**Task prompt**: Your job with the data below is to output exactly the lines from the one holding "by panning further" down to the one holding "the project directory.", both included, and no others.

**Records to process**:
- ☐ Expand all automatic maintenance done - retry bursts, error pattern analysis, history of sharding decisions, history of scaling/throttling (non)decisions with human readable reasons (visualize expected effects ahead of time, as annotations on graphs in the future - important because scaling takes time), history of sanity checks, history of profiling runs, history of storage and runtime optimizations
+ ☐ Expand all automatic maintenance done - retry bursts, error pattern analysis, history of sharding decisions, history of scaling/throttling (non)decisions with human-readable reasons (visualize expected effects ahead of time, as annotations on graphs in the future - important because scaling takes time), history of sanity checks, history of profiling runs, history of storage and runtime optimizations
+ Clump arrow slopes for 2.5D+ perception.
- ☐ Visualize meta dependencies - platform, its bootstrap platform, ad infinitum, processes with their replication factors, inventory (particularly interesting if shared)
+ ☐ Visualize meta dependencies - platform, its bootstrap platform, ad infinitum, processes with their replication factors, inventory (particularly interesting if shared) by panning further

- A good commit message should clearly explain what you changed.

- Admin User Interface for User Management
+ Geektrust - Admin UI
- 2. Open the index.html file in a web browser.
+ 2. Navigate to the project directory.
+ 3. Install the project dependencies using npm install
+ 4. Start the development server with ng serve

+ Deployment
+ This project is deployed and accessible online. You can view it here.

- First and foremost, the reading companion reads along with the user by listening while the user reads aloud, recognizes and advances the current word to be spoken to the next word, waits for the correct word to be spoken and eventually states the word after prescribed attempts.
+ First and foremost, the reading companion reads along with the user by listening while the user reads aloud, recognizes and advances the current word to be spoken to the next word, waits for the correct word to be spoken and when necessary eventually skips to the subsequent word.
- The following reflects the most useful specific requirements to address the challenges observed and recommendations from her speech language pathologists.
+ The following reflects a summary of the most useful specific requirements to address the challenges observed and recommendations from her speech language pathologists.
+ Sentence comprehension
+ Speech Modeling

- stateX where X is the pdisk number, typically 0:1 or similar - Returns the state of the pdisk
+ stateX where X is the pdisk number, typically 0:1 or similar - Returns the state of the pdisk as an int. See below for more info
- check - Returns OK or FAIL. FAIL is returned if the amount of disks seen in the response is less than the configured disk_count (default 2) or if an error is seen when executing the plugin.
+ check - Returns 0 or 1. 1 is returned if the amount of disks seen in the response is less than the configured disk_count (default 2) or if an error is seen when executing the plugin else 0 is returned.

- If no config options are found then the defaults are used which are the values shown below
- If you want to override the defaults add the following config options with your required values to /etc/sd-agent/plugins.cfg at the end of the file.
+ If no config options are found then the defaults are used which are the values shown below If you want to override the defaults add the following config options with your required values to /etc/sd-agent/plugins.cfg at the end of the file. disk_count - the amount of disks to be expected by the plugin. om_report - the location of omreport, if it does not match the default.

**Finished exercise**:
+ ☐ Visualize meta dependencies - platform, its bootstrap platform, ad infinitum, processes with their replication factors, inventory (particularly interesting if shared) by panning further

- A good commit message should clearly explain what you changed.

- Admin User Interface for User Management
+ Geektrust - Admin UI
- 2. Open the index.html file in a web browser.
+ 2. Navigate to the project directory.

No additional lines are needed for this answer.